Wäre der Pokalsieg einer der größten Erfolge in der Vereinsgeschichte des FC Oberlausitz Neugersdorf?

Manfred Weidner: Definitiv ja. Wenn nicht sogar der größte Vereinserfolg.

Ist es eigentlich für den FC Oberlausitz Neugersdorf ein Nachteil, im Pokalendspiel im Alfred-Kunze-Sportpark Leipzig – also auswärts – anzutreten?

Manfred Weidner: Wir haben kurioserweise im Pokalwettbewerb nicht einmal zu Hause gespielt, sondern alle Spiele auf fremden Plätzen austragen müssen. Von den 5.000 Zuschauern für das Pokalfinale haben wir zehn Prozent an Karten bekommen – also 500. Damit besteht natürlich ein Ungleichgewicht an Fanpotenzial. Die Leipziger Anhänger werden sicher ihre Mannschaft nach vorn peitschen. Inwieweit dies das Spiel beeinflusst, kann ich schwer voraussagen. Vielleicht trägt Chemie Leipzig damit auch eine kleine Favoritenbürde.

Auf welche Taktik setzen Sie als Trainer in diesem Pokalendspiel?

Manfred Weidner: Wir hatten im Vorfeld noch mehrere Punktspiele innerhalb weniger Tage zu absolvieren.
In der Rückrunde war es insgesamt ein hartes Programm für uns. In einem Pokalendspiel zählt aber nur der Sieg.
Wie der Erfolg zustande kommt, ob im Elfmeterschießen oder sonst wie, ist uns egal.

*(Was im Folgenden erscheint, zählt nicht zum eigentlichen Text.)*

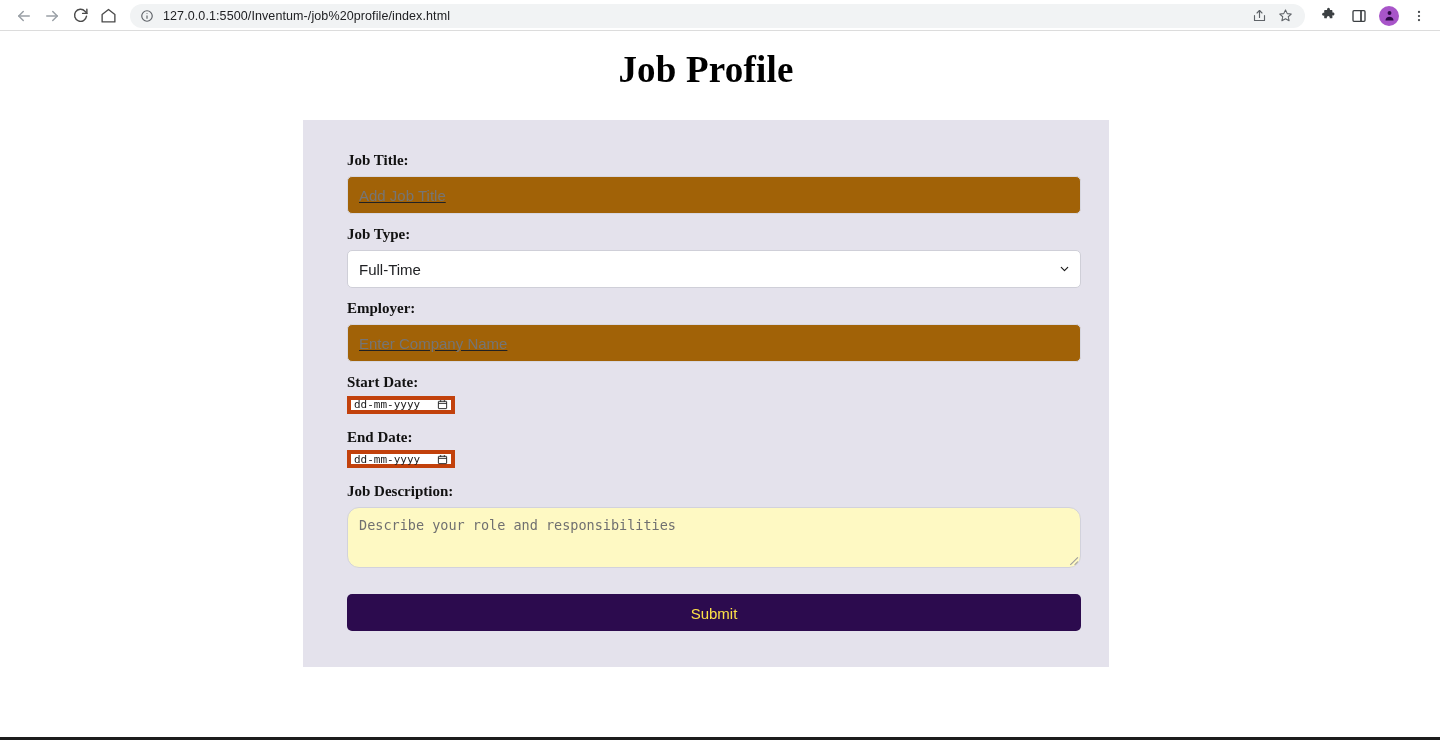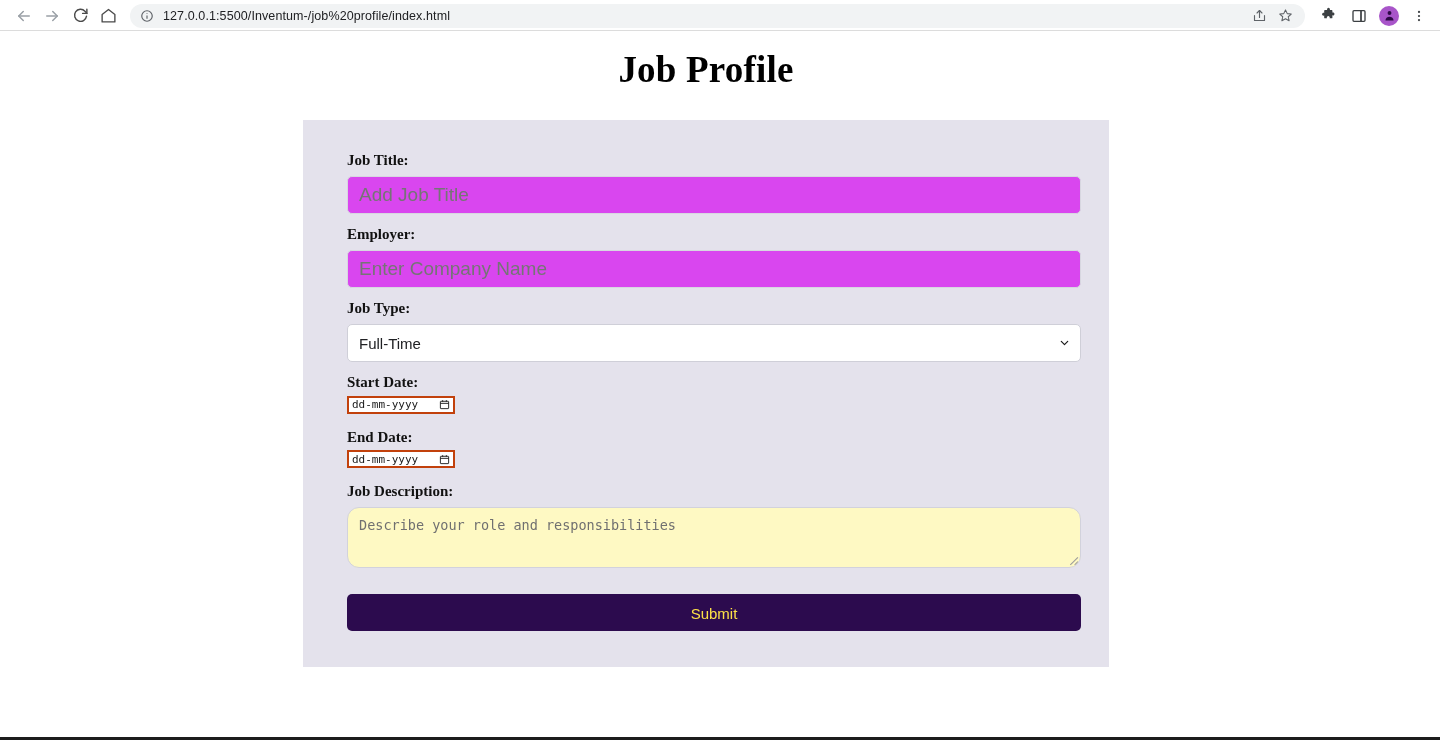"Add Job Title" .text-input { background: #d946ef -> #a16207; font-size: 19px -> 15px; text-decoration: none -> underline }
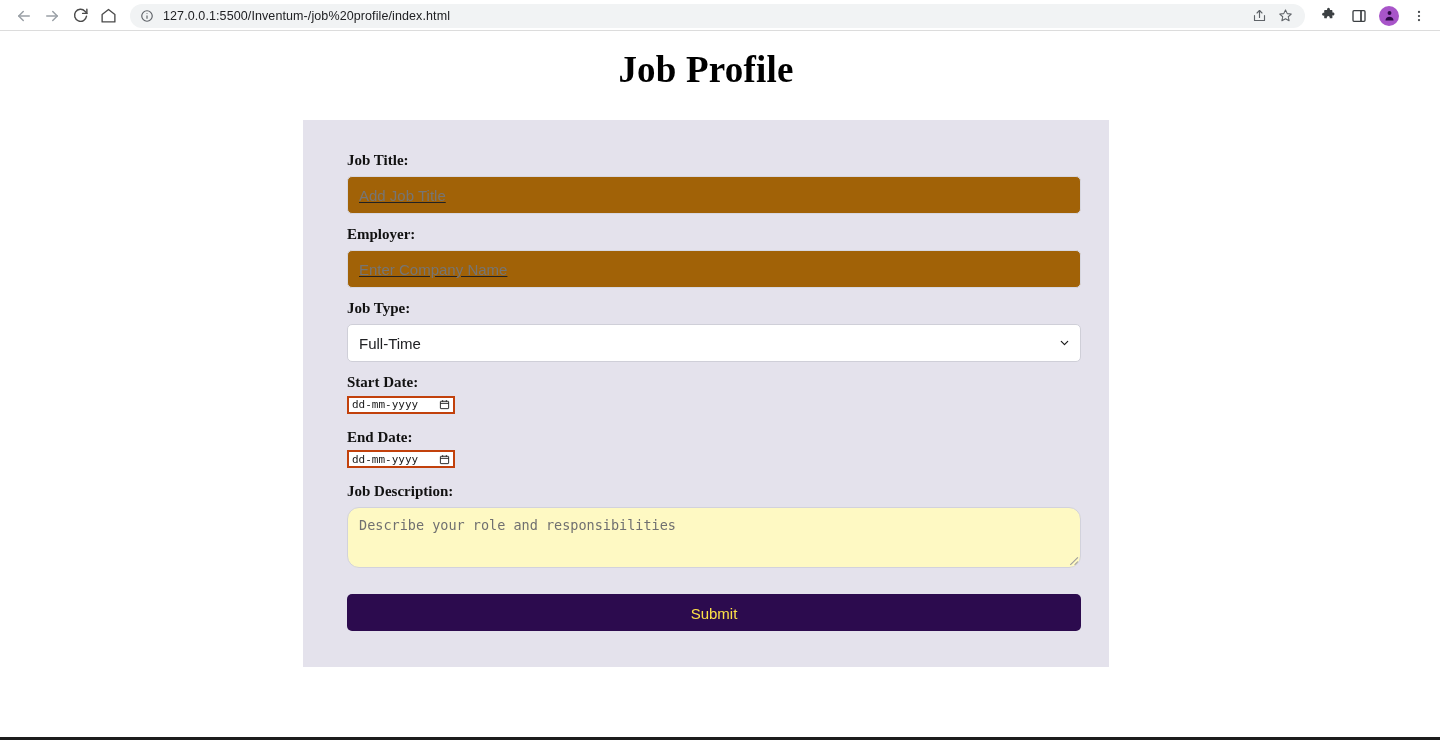"Employer:" div.field-block { order: before "Job Type:" -> after "Job Type:" }
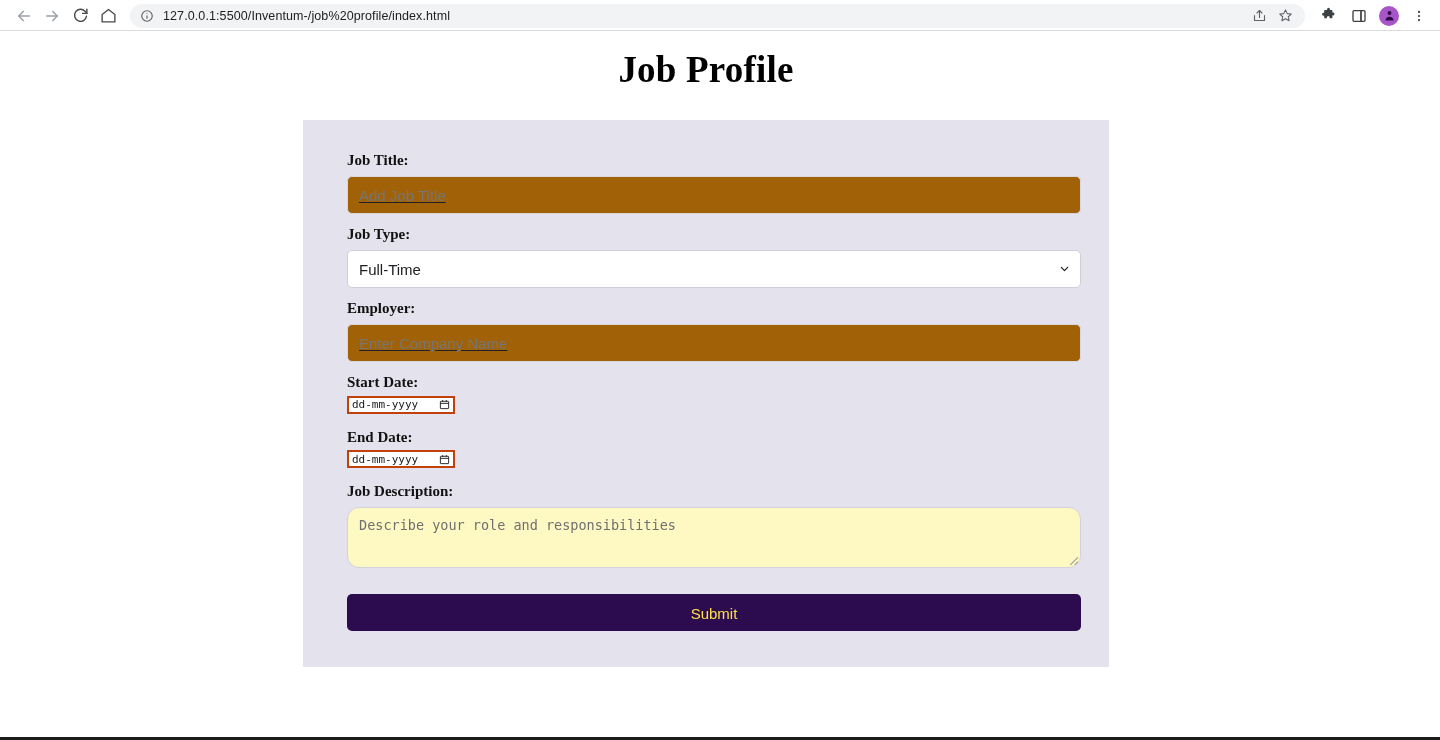"dd-mm-yyyy" .date-input { border: 2px solid #c2410c -> 4px solid #c2410c }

Wir wollen am Ende der Spielzeit als Sieger vom Platz gehen.

Haben Sie im Training aufgrund der möglichen Eventualität Elfmeterschießen üben lassen?

Manfred Weidner: Das ist für uns nicht das große Thema gewesen.

Inwieweit würde ein Pokalsieg auch Geld in die Vereinskasse des FC Oberlausitz Neugersdorf spülen?

Manfred Weidner: Für die Teilnahme in der ersten Runde erhält jeder der 64 Vereine ein Startgeld in Höhe von 140.000 Euro vom DFB.
Für uns Fußballer steht aber nicht der finanzielle Aspekt, sondern eindeutig der sportliche Erfolg im Vordergrund.

Welchen Gegner wünschen Sie sich im Falle eines Pokalsiegs des FC Oberlausitz Neugersdorf im DFB-Pokal in der Saison 2018/2019?

Manfred Weidner: Einen attraktiven Bundesligisten.

Es könnten zum Beispiel Hammerlose wie Bayern München oder Borussia Dortmund sein.

Manfred Weidner: Dies würde ich sofort unterschreiben.

Abschließende Frage, gibt es in Sachen neuer Trainer des FC Oberlausitz Neugersdorf für die Saison 2018/2019 schon eine Tendenz?

Manfred Weidner: Nein, bis jetzt noch nicht.

Das Erste überträgt das Endspiel im Sachsenpokal zwischen der BSG Chemie Leipzig und dem FC Oberlausitz Neugersdorf am Pfingstmontag, 21. Mai, ab 12.15 Uhr, im Rahmen des „Finaltags der Amateure“.